4. Lack of Vitamin D

Another major factor responsible for weak bones and increased bone loss is due to deficiency of Vitamin D in one’s body. Active Vitamin D, also known as calcitriol, acts more like a hormone than just a vitamin supplement as it aids in the absorption and usage of calcium within the body. Any prolonged decrease in its levels can result in extreme cases of osteoporosis.

5. A Sedentary lifestyle

An active life always keeps a person hail and hearty. People who lead a sedentary way of living and do not work-up their bones and muscles, their bones tend to weaken over time. Also, people suffering from physical conditions like muscular dystrophy or paralysis, experience bone loss at a faster pace than others.
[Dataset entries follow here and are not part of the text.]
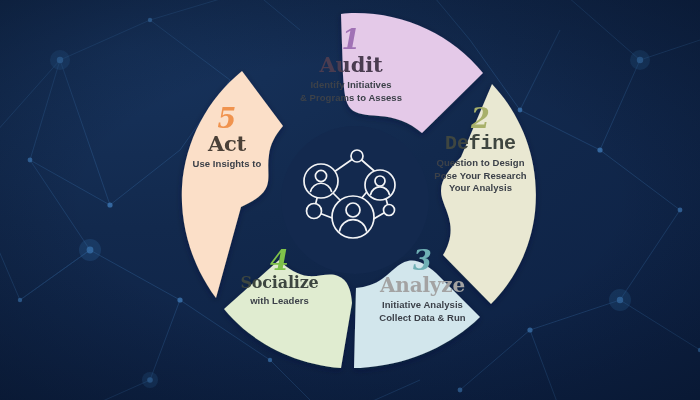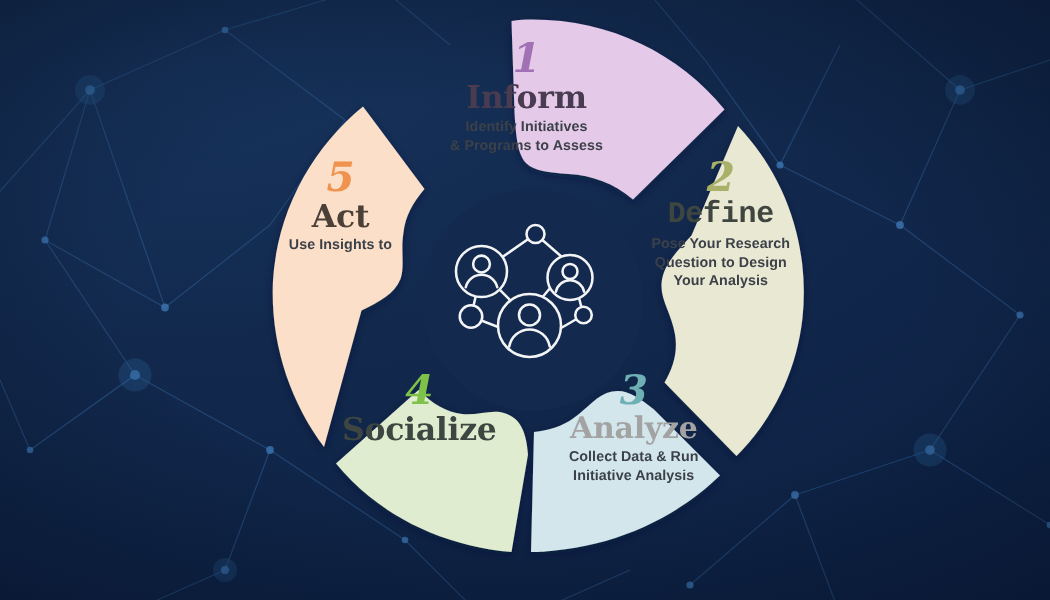--- a/index.html
+++ b/index.html
@@ -60,21 +60,21 @@
 
   
   #t-audit{left:276px;top:26px;width:150px;}
   #t-define{left:418px;top:105px;width:125px;}
   #t-analyze{left:355px;top:247px;width:135px;}
   #t-socialize{left:207px;top:247px;width:145px;}
   #t-act{left:166px;top:105px;width:122px;}
 
   #t-audit .title{font-size:21px;}
   #t-act .title{font-size:21px;}
-  #t-socialize .title{font-size:21px;}
+  #t-socialize .title{font-size:16px;}
   #t-analyze .title{font-size:20px;}
   #t-define .title{font-size:20px;font-family:Liberation Mono, monospace;}
 
   
   #center-icon{position:absolute;left:288px;top:143px;width:124px;height:118px;}
 </style>
 </head>
 <body>
 
 <div id="stage">
@@ -222,50 +222,51 @@
       <g>
         <circle cx="65" cy="74" r="21" fill="#13294e"></circle>
         <circle cx="65" cy="67" r="7"></circle>
         <path d="M51.5 88 a13.7 13.7 0 0 1 27 0"></path>
       </g>
     </g>
   </svg>
 
   <div class="seg-text" id="t-audit">
     <div class="num" style="color: rgb(160, 113, 181);">1</div>
-    <div class="title" style="color: rgb(74, 60, 80);">Inform</div>
+    <div class="title" style="color: rgb(74, 60, 80);">Audit</div>
     <div class="desc">
       <div>Identify Initiatives</div>
       <div>&amp; Programs to Assess</div>
     </div>
   </div>
 
   <div class="seg-text" id="t-define">
     <div class="num" style="color: rgb(168, 176, 106);">2</div>
     <div class="title" style="color: rgb(63, 70, 64);">Define</div>
     <div class="desc">
+      <div>Question to Design</div>
       <div>Pose Your Research</div>
-      <div>Question to Design</div>
       <div>Your Analysis</div>
     </div>
   </div>
 
   <div class="seg-text" id="t-analyze">
     <div class="num" style="color: rgb(111, 176, 181);">3</div>
     <div class="title" style="color: #a3a3a3;">Analyze</div>
     <div class="desc">
+      <div>Initiative Analysis</div>
       <div>Collect Data &amp; Run</div>
-      <div>Initiative Analysis</div>
     </div>
   </div>
 
   <div class="seg-text" id="t-socialize">
     <div class="num" style="color: rgb(127, 194, 74);">4</div>
     <div class="title" style="color: rgb(61, 70, 64);">Socialize</div>
     <div class="desc">
+      <div>with Leaders</div>
     </div>
   </div>
 
   <div class="seg-text" id="t-act">
     <div class="num" style="color: rgb(240, 147, 78);">5</div>
     <div class="title" style="color: rgb(74, 64, 55);">Act</div>
     <div class="desc">
       <div>Use Insights to</div>
     </div>
   </div>

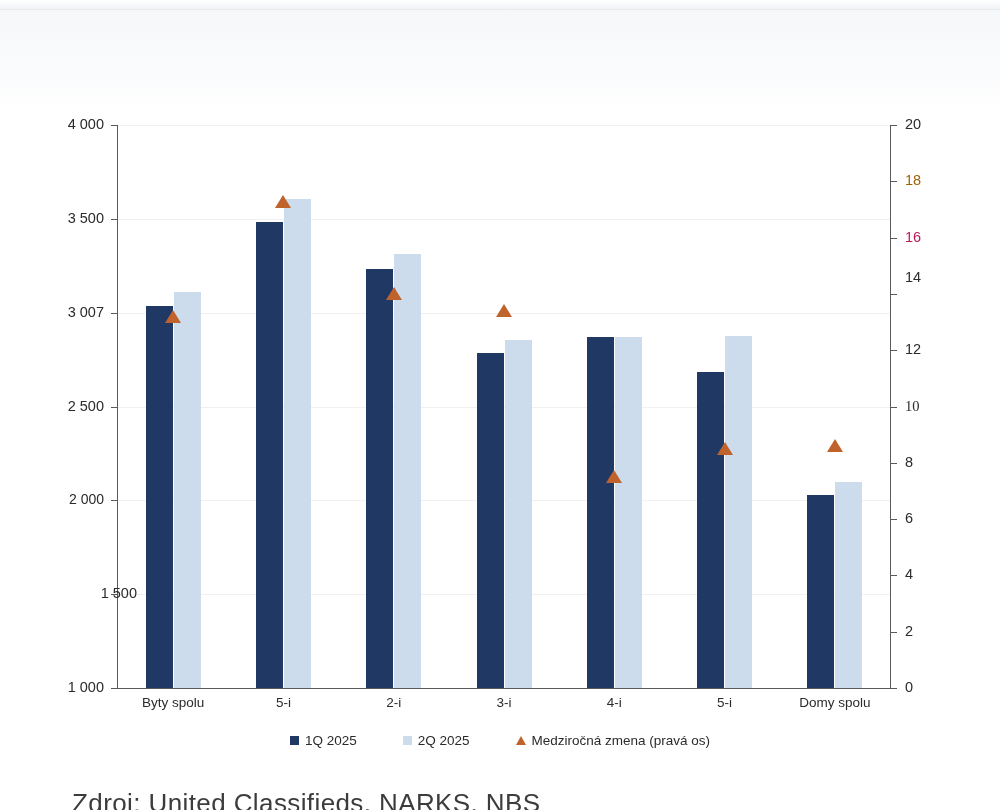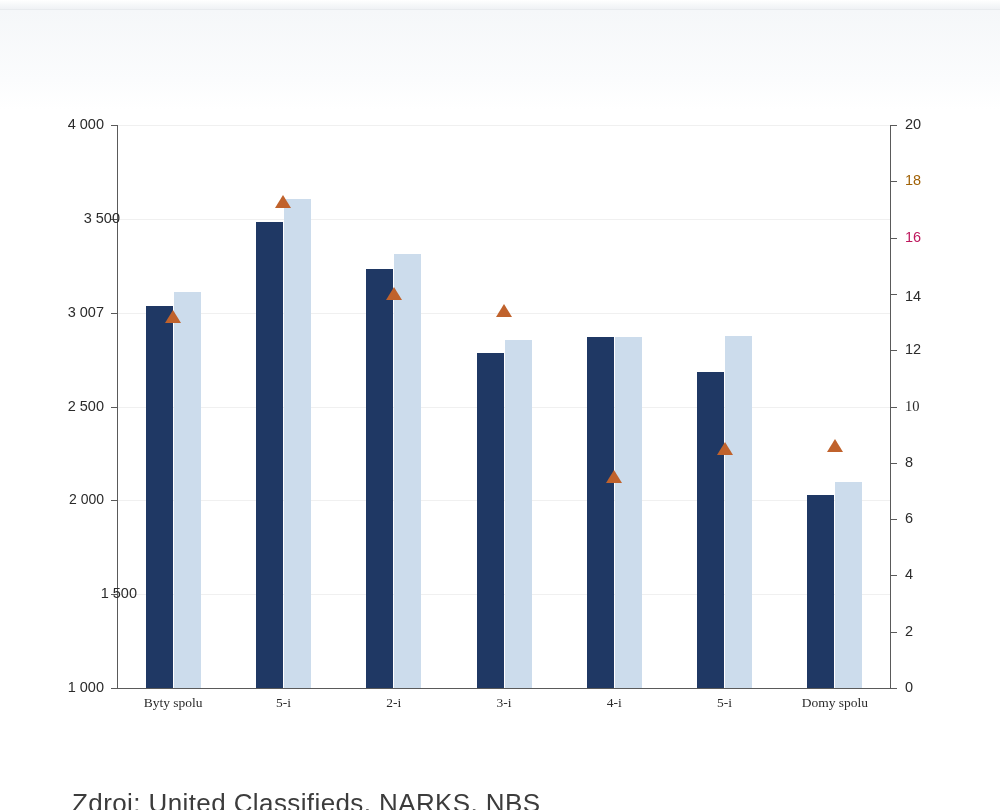--- a/index.html
+++ b/index.html
@@ -97,21 +97,20 @@
     background: #5a5a5a;
   }
   .xlabel {
     position: absolute;
     top: 695px;
     font-size: 13.5px;
     color: #2b2b2b;
     text-align: center;
     white-space: nowrap;
     transform: translateX(-50%);
-    font-family: Liberation Serif, serif;
   }
   .bar {
     position: absolute;
     bottom: 0;
   }
   .bar.s1 { background: #1f3864; }
   .bar.s2 { background: #ccdcec; }
   .marker {
     position: absolute;
     width: 0; height: 0;
@@ -193,41 +192,41 @@
         <div style="position: absolute; left: 0px; top: 679px; width: 104px; text-align: right; font-size: 14.5px; color: rgb(43, 43, 43); white-space: nowrap;">1 000</div>
         <div class="tick-mark-l" style="top: 594.167px;"></div>
         <div style="position: absolute; left: 0px; top: 585.167px; width: 104px; text-align: right; font-size: 14.5px; color: rgb(43, 43, 43); white-space: nowrap; margin-left: 33px;">1 500</div>
         <div class="tick-mark-l" style="top: 500.333px;"></div>
         <div style="position: absolute; left: 0px; top: 491.333px; width: 104px; text-align: right; font-size: 14px; color: rgb(43, 43, 43); white-space: nowrap;">2 000</div>
         <div class="tick-mark-l" style="top: 406.5px;"></div>
         <div style="position: absolute; left: 0px; top: 397.5px; width: 104px; text-align: right; font-size: 14.5px; color: rgb(43, 43, 43); white-space: nowrap; padding-left: 20px;">2 500</div>
         <div class="tick-mark-l" style="top: 312.667px;"></div>
         <div style="position: absolute; left: 0px; top: 303.667px; width: 104px; text-align: right; font-size: 14.5px; color: rgb(43, 43, 43); white-space: nowrap;">3 007</div>
         <div class="tick-mark-l" style="top: 218.833px;"></div>
-        <div style="position: absolute; left: 16px; top: 209.833px; width: 104px; text-align: right; font-size: 14.5px; color: rgb(43, 43, 43); white-space: nowrap;">3 500</div>
+        <div style="position: absolute; left: 0px; top: 209.833px; width: 104px; text-align: right; font-size: 14.5px; color: rgb(43, 43, 43); white-space: nowrap;">3 500</div>
         <div class="tick-mark-l" style="top: 125px;"></div>
         <div style="position: absolute; left: 0px; top: 116px; width: 104px; text-align: right; font-size: 14.5px; color: rgb(43, 43, 43); white-space: nowrap;">4 000</div>
       </div>
     <div id="ticks-right">
         <div class="tick-mark-r" style="top: 688px;"></div>
         <div style="position: absolute; left: 905px; top: 679px; font-size: 14.5px; color: rgb(43, 43, 43); white-space: nowrap;">0</div>
         <div class="tick-mark-r" style="top: 631.7px;"></div>
         <div style="position: absolute; left: 905px; top: 622.7px; font-size: 14.5px; color: rgb(43, 43, 43); white-space: nowrap;">2</div>
         <div class="tick-mark-r" style="top: 575.4px;"></div>
         <div style="position: absolute; left: 905px; top: 566.4px; font-size: 14.5px; color: rgb(43, 43, 43); white-space: nowrap;">4</div>
         <div class="tick-mark-r" style="top: 519.1px;"></div>
         <div style="position: absolute; left: 905px; top: 510.1px; font-size: 14.5px; color: rgb(43, 43, 43); white-space: nowrap;">6</div>
         <div class="tick-mark-r" style="top: 462.8px;"></div>
         <div style="position: absolute; left: 905px; top: 453.8px; font-size: 14.5px; color: rgb(43, 43, 43); white-space: nowrap;">8</div>
         <div class="tick-mark-r" style="top: 406.5px;"></div>
         <div style="position: absolute; left: 905px; top: 397.5px; font-size: 14.5px; color: rgb(43, 43, 43); white-space: nowrap; font-family: Liberation Serif, serif;">10</div>
         <div class="tick-mark-r" style="top: 350.2px;"></div>
         <div style="position: absolute; left: 905px; top: 341.2px; font-size: 14.5px; color: rgb(43, 43, 43); white-space: nowrap;">12</div>
         <div class="tick-mark-r" style="top: 293.9px;"></div>
-        <div style="position: absolute; left: 905px; top: 288px; font-size: 14.5px; color: rgb(43, 43, 43); white-space: nowrap;">14</div>
+        <div style="position: absolute; left: 905px; top: 269px; font-size: 14.5px; color: rgb(43, 43, 43); white-space: nowrap;">14</div>
         <div class="tick-mark-r" style="top: 237.6px;"></div>
         <div style="position: absolute; left: 905px; top: 228.6px; font-size: 14.5px; color: #be185d; white-space: nowrap;">16</div>
         <div class="tick-mark-r" style="top: 181.3px;"></div>
         <div style="position: absolute; left: 905px; top: 172.3px; font-size: 14.5px; color: #a16207; white-space: nowrap;">18</div>
         <div class="tick-mark-r" style="top: 125px;"></div>
         <div style="position: absolute; left: 905px; top: 116px; font-size: 14.5px; color: rgb(43, 43, 43); white-space: nowrap;">20</div>
       </div>
     <div id="xticks">
         <div class="xlabel" style="left: 173.143px;">Byty spolu</div>
         <div class="xlabel" style="left: 283.429px;">5-i</div>
@@ -258,16 +257,30 @@
         <div class="marker" style="left: 275.429px; top: 194.505px; border-bottom-color: rgb(192, 98, 44);"></div>
         <div class="marker" style="left: 385.714px; top: 287.4px; border-bottom-color: rgb(192, 98, 44);"></div>
         <div class="marker" style="left: 496px; top: 304.29px; border-bottom-color: rgb(192, 98, 44);"></div>
         <div class="marker" style="left: 606.286px; top: 470.375px; border-bottom-color: rgb(192, 98, 44);"></div>
         <div class="marker" style="left: 716.571px; top: 442.225px; border-bottom-color: rgb(192, 98, 44);"></div>
         <div class="marker" style="left: 826.857px; top: 439.41px; border-bottom-color: rgb(192, 98, 44);"></div>
       </div>
 
   </div>
 
+  <div class="legend">
+    <div class="legend-item">
+      <span class="swatch sw1"></span>
+      <span>1Q 2025</span>
+    </div>
+    <div class="legend-item">
+      <span class="swatch sw2"></span>
+      <span>2Q 2025</span>
+    </div>
+    <div class="legend-item">
+      <span class="sw3"></span>
+      <span>Medziročná zmena (pravá os)</span>
+    </div>
+  </div>
 
   <div class="source">Zdroj: United Classifieds, NARKS, NBS</div>
 
 </div>
 
 </body></html>

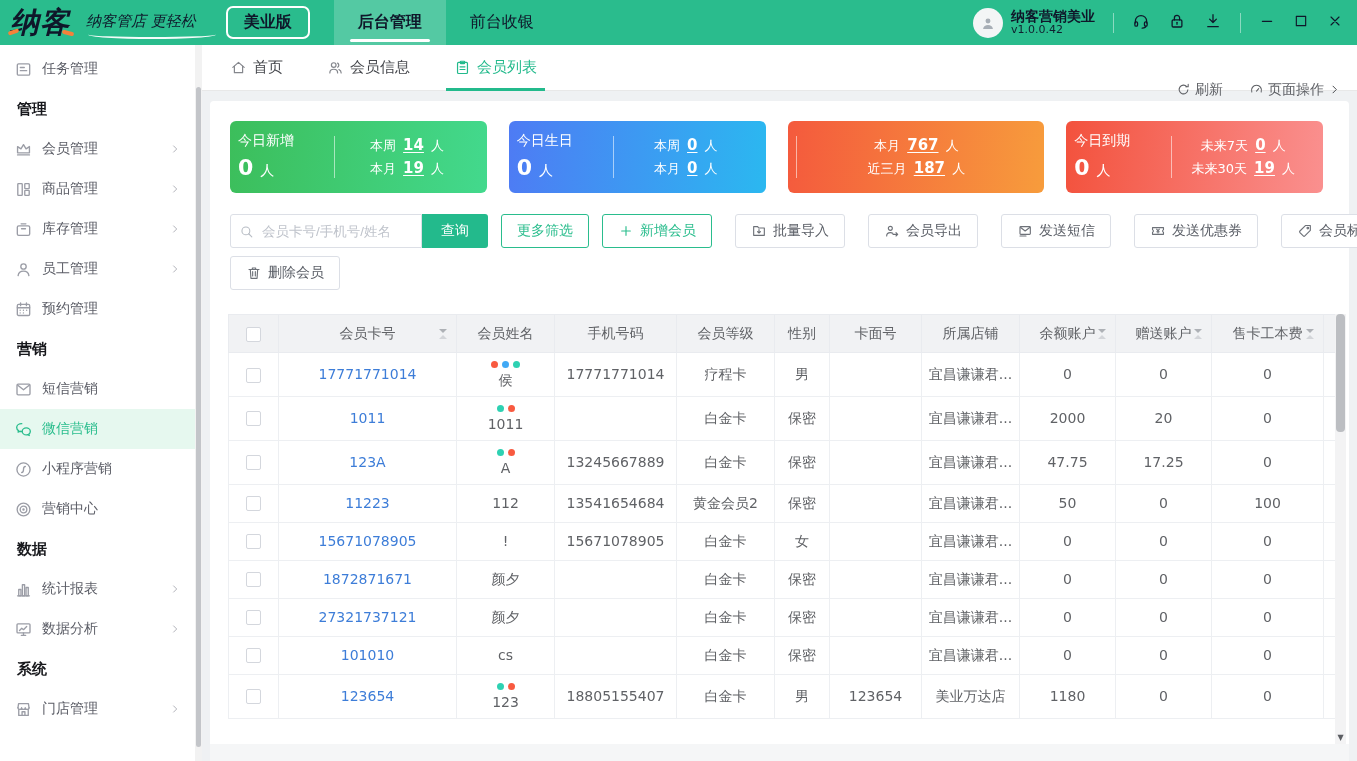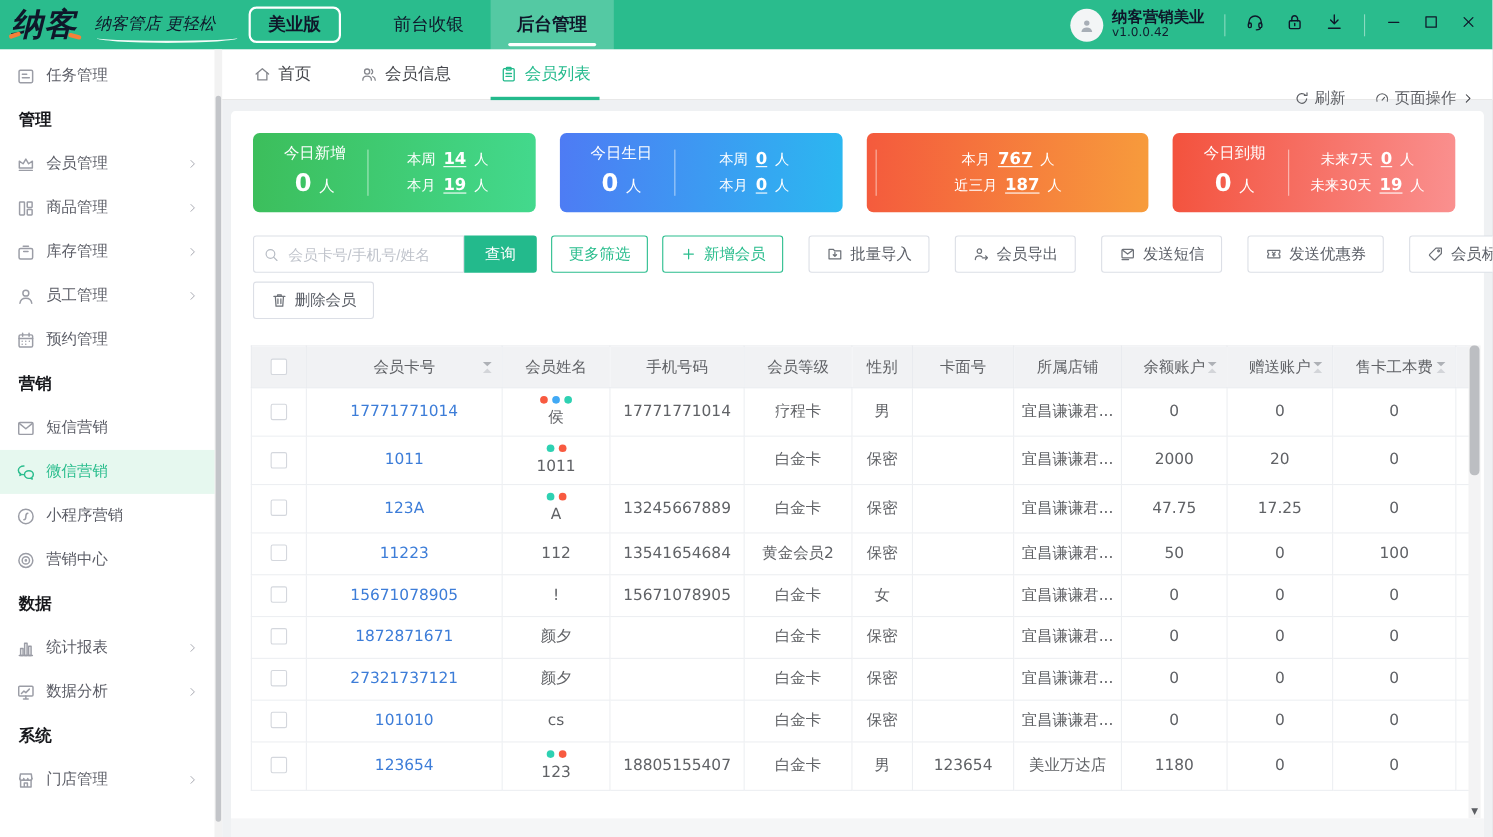--- a/index.html
+++ b/index.html
@@ -69,21 +69,21 @@
   .tab-actions{margin-left:auto;display:flex;align-items:center;gap:26px;color:#5f6166;font-size:14px;}
   .tab-act{display:inline-flex;align-items:center;gap:4px;cursor:pointer;margin-top:44px;}
   .tab-act .ic{font-size:15px;display:inline-flex;}
   .tab-act .chev{font-size:13px;display:inline-flex;color:#3d3f44;}
 
   .panel{position:absolute;left:8px;right:8px;top:56px;bottom:0;background:#fff;border-radius:4px 4px 0 0;}
 
   
   .stats{position:absolute;top:20px;left:20px;right:26px;height:72px;display:flex;gap:22px;}
   .stat-card{flex:1;border-radius:6px;color:#fff;display:flex;align-items:center;padding:0 8px;}
-  .stat-left{width:40%;text-align:center;line-height:1.2;}
+  .stat-left{width:40%;line-height:1.2;}
   .stat-label{font-size:14px;}
   .stat-value{margin-top:6px;font-size:14px;}
   .stat-value b{font-size:22px;font-weight:700;margin-right:7px;}
   .stat-div{width:1px;height:42px;background:rgba(255,255,255,.55);}
   .stat-right{flex:1;text-align:center;font-size:13px;line-height:23px;}
   .stat-right b{font-size:15px;text-decoration:underline;text-underline-offset:2px;margin:0 3px;}
 
   
   .toolbar{position:absolute;top:113px;left:20px;right:26px;height:34px;display:flex;gap:13px;}
   .searchwrap{display:flex;width:258px;flex:none;}
@@ -138,22 +138,22 @@
       <i class="acc1"></i>
       <span class="logo-text">纳客</span>
       <i class="acc2"></i>
     </div>
     <div class="slogan">
       <span>纳客管店 更轻松</span>
       <i class="slogan-line"></i>
     </div>
     <div class="edition">美业版</div>
     <nav class="topnav" id="topnav">
+        <div class="tnav active">后台管理</div>
         <div class="tnav">前台收银</div>
-        <div class="tnav active">后台管理</div>
       </nav>
     <div class="topbar-right">
       <div class="userblock">
         <span class="avatar">
             <span class="ic"><svg viewBox="0 0 24 24" fill="none" stroke="currentColor" stroke-width="1.7" stroke-linecap="round" stroke-linejoin="round">
                 <circle cx="12" cy="9" r="3.7" fill="#a7aeb6" stroke="none"></circle>
                 <path d="M4.6 21c.4-4.2 3.7-6.1 7.4-6.1s7 1.9 7.4 6.1z" fill="#a7aeb6" stroke="none"></path>
               </svg></span>
           </span>
         <span class="user-meta">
However, to combat the problem of osteoporosis from hitting you, you can assist yourself by remodeling your bones by undergoing weight-bearing exercises where you end up putting light pressure onto your bones, thereby strengthening them for future betterment.

6. Thyroid conditions

An increase in bone loss has also been witnessed in people having high levels of thyroid hormone present in their body. However, statistics have brought forward that people who have been on high doses of thyroid medications are not in a better position either. Meaning, they are exposed to similar rate of risk of having fractures as is the case with people without thyroid pills. But doctors worldwide still believe that a person who is on high dose of medicine for thyroid hormone rectification can lead a worry-free life of being struck by osteoporosis later on in life, provided he follows a regular exercise regime and takes enough quantities of calcium and Vitamin D to meet his daily requirement of the same. However, along with these lifestyle adaptations, one should monitor his bone density levels by getting tested for the same from time to time.

7. Smoking and Drinking alcohol

Active smokers are exposed to higher risks of fracture and lower bone density as compared to non-smokers. The toxins present in nicotine in cigarettes put a direct adverse effect on bone cells and even restrict the body’s capacity to absorb calcium, estrogen and vitamin-D. Even alcohol consumption restricts bone remodeling and leads to loss of calcium from the body.

8. Medications

There are certain medications, the regular consumption of which can result in bone loss and increased risk of bone fractures. Carticosteroids, commonly known as cortisone, glucocortisoids, hydrocortine and prednisone, to mention some, are drugs often prescribed to treat acute conditions of rheumatoid arthritis, asthma, colitis, psoriasis and a whole lot of other severe ailments. Even anti-seizure drugs have been associated to bone loss, thereby leading to osteoporosis.

9. Medical conditions

There are many medical diseases and conditions which can lead to the person developing osteoporosis due to bone loss, ranging from genetic ones like cystic fibrosis and digestive diseases to blockage and tumors, known as multiple myeloma, which lead to infiltration of bones with abnormal cells. Even abnormal calcium excretion through urine or otherwise, and inability to trap the calcium content within the body can contribute to loss of bone and hence a condition leading to osteoporosis.